=== PROBLEM ===
All that is wanted is the exact text of the lines below from the one with "Gelir Geçici Vergisi" through the one with "a) Gümrük Vergileri", inclusive, minus any pictures.
___ EXTRACTED ENTRIES ___
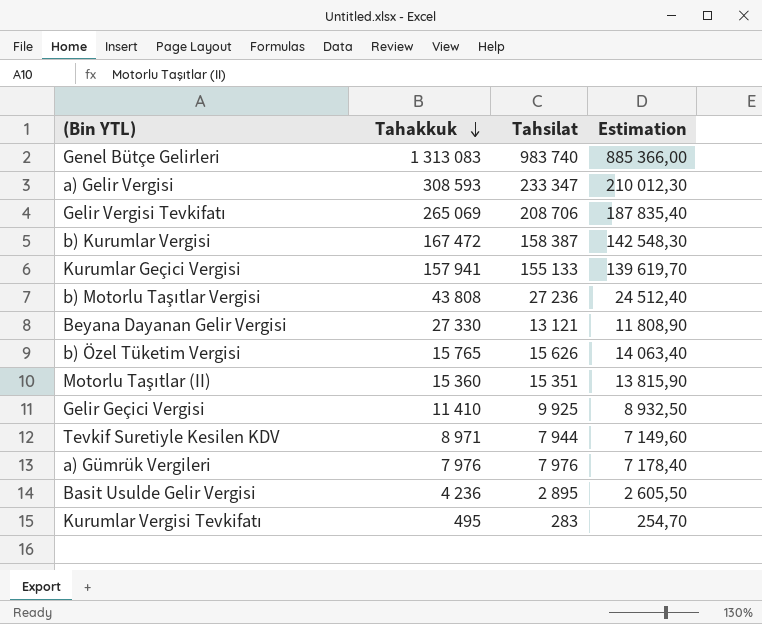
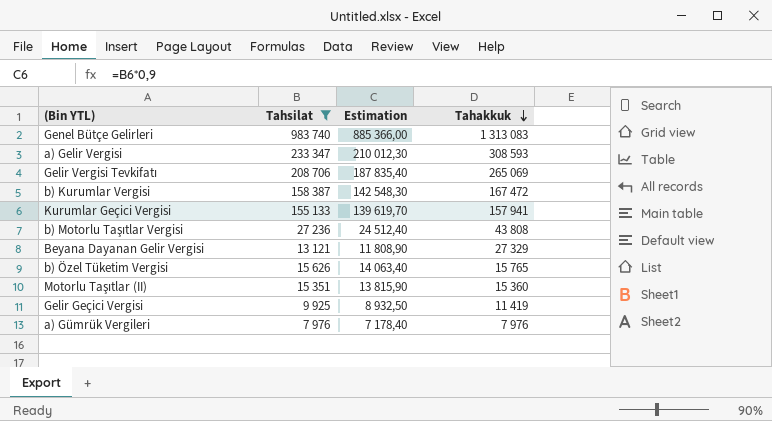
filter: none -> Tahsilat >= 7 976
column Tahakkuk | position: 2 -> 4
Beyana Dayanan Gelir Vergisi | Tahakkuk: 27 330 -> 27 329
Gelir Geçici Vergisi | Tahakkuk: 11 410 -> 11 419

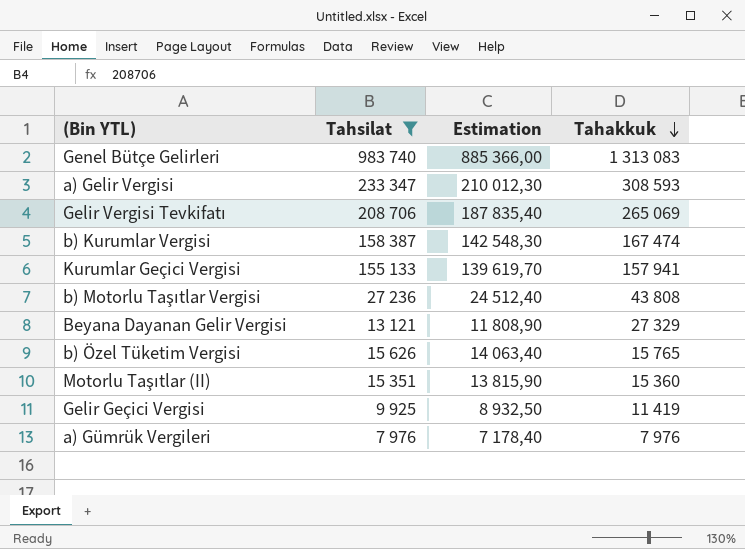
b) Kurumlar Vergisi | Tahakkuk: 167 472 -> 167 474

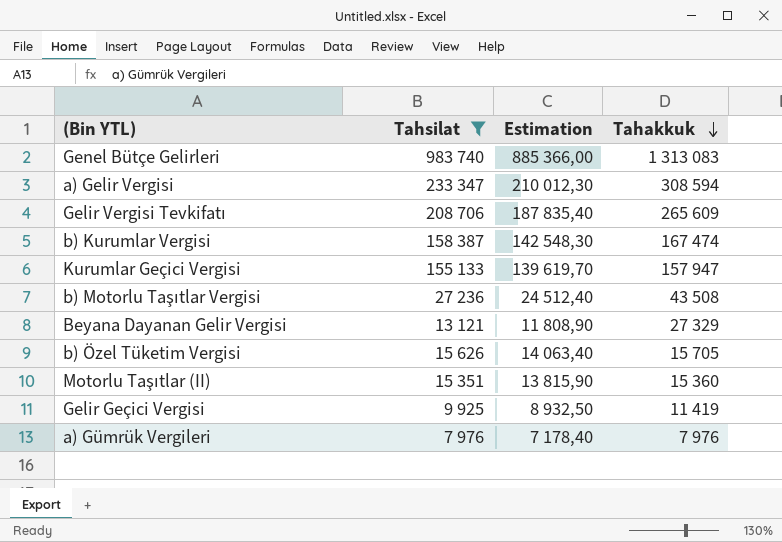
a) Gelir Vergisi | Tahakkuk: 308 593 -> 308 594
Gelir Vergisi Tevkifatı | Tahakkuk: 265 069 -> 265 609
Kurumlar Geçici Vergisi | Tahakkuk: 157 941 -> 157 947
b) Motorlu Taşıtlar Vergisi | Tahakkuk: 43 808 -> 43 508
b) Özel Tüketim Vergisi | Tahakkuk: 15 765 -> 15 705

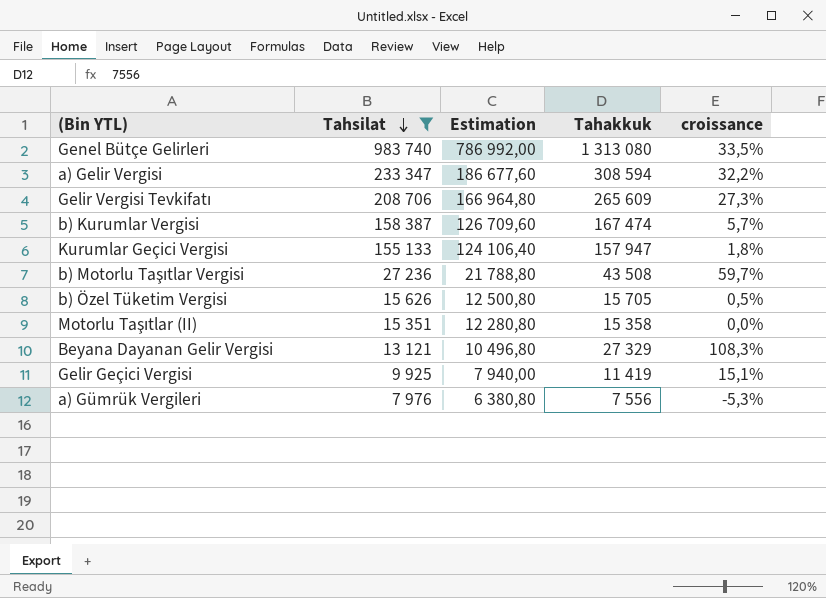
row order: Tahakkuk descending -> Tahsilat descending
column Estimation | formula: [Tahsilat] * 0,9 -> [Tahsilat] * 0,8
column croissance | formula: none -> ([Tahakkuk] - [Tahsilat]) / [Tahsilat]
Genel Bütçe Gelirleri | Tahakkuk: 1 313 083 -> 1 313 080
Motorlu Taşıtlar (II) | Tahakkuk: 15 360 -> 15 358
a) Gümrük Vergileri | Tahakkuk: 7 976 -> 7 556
___
___ EXTRACTED ENTRIES ___
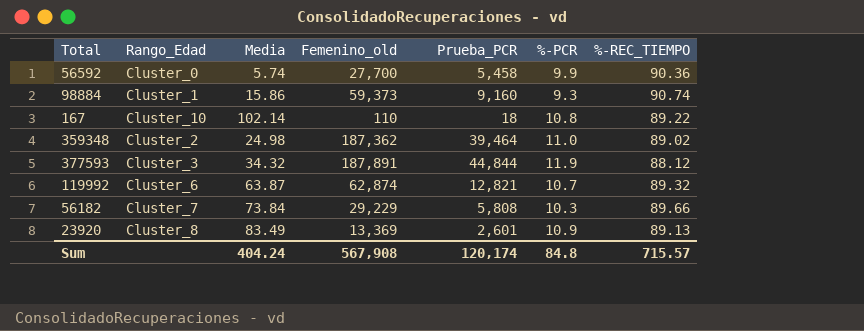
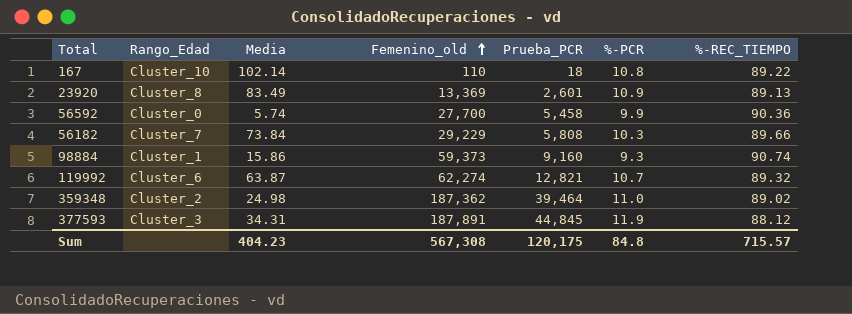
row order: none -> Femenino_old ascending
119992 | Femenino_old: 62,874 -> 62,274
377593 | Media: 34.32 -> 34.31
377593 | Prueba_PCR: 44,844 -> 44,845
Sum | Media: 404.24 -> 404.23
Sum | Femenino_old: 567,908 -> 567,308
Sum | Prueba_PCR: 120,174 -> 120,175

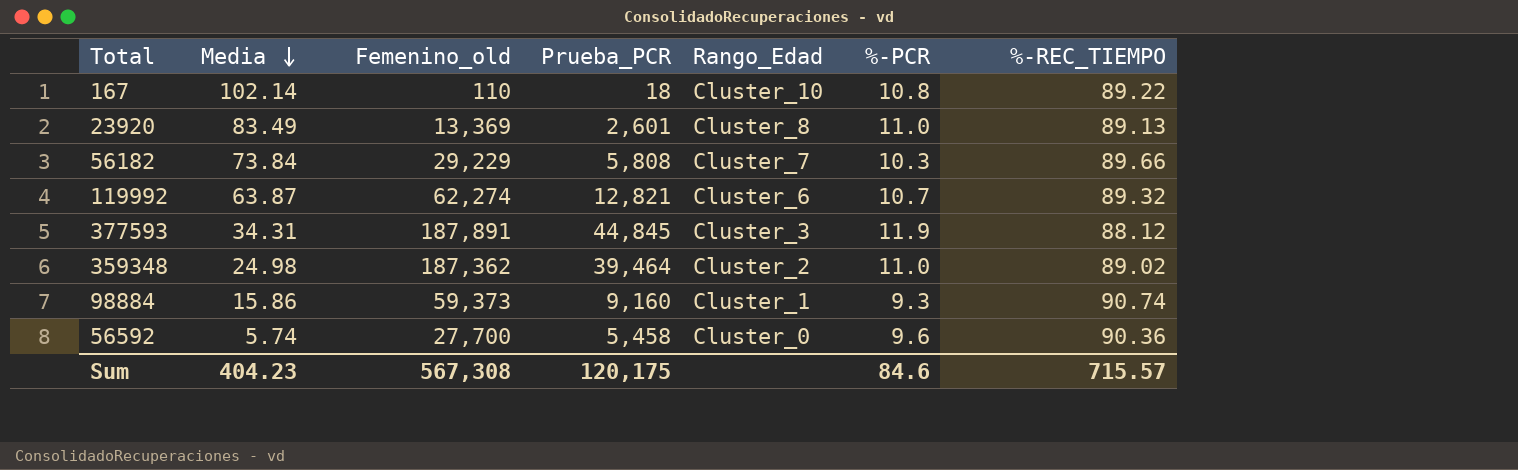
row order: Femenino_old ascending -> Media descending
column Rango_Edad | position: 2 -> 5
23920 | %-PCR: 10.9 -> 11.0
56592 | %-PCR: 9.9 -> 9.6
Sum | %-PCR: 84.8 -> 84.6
___
=== ANSWER SPACE ===
Gelir Geçici Vergisi | Tahakkuk: 11 410 -> 11 419

b) Kurumlar Vergisi | Tahakkuk: 167 472 -> 167 474

a) Gelir Vergisi | Tahakkuk: 308 593 -> 308 594
Gelir Vergisi Tevkifatı | Tahakkuk: 265 069 -> 265 609
Kurumlar Geçici Vergisi | Tahakkuk: 157 941 -> 157 947
b) Motorlu Taşıtlar Vergisi | Tahakkuk: 43 808 -> 43 508
b) Özel Tüketim Vergisi | Tahakkuk: 15 765 -> 15 705

row order: Tahakkuk descending -> Tahsilat descending
column Estimation | formula: [Tahsilat] * 0,9 -> [Tahsilat] * 0,8
column croissance | formula: none -> ([Tahakkuk] - [Tahsilat]) / [Tahsilat]
Genel Bütçe Gelirleri | Tahakkuk: 1 313 083 -> 1 313 080
Motorlu Taşıtlar (II) | Tahakkuk: 15 360 -> 15 358
a) Gümrük Vergileri | Tahakkuk: 7 976 -> 7 556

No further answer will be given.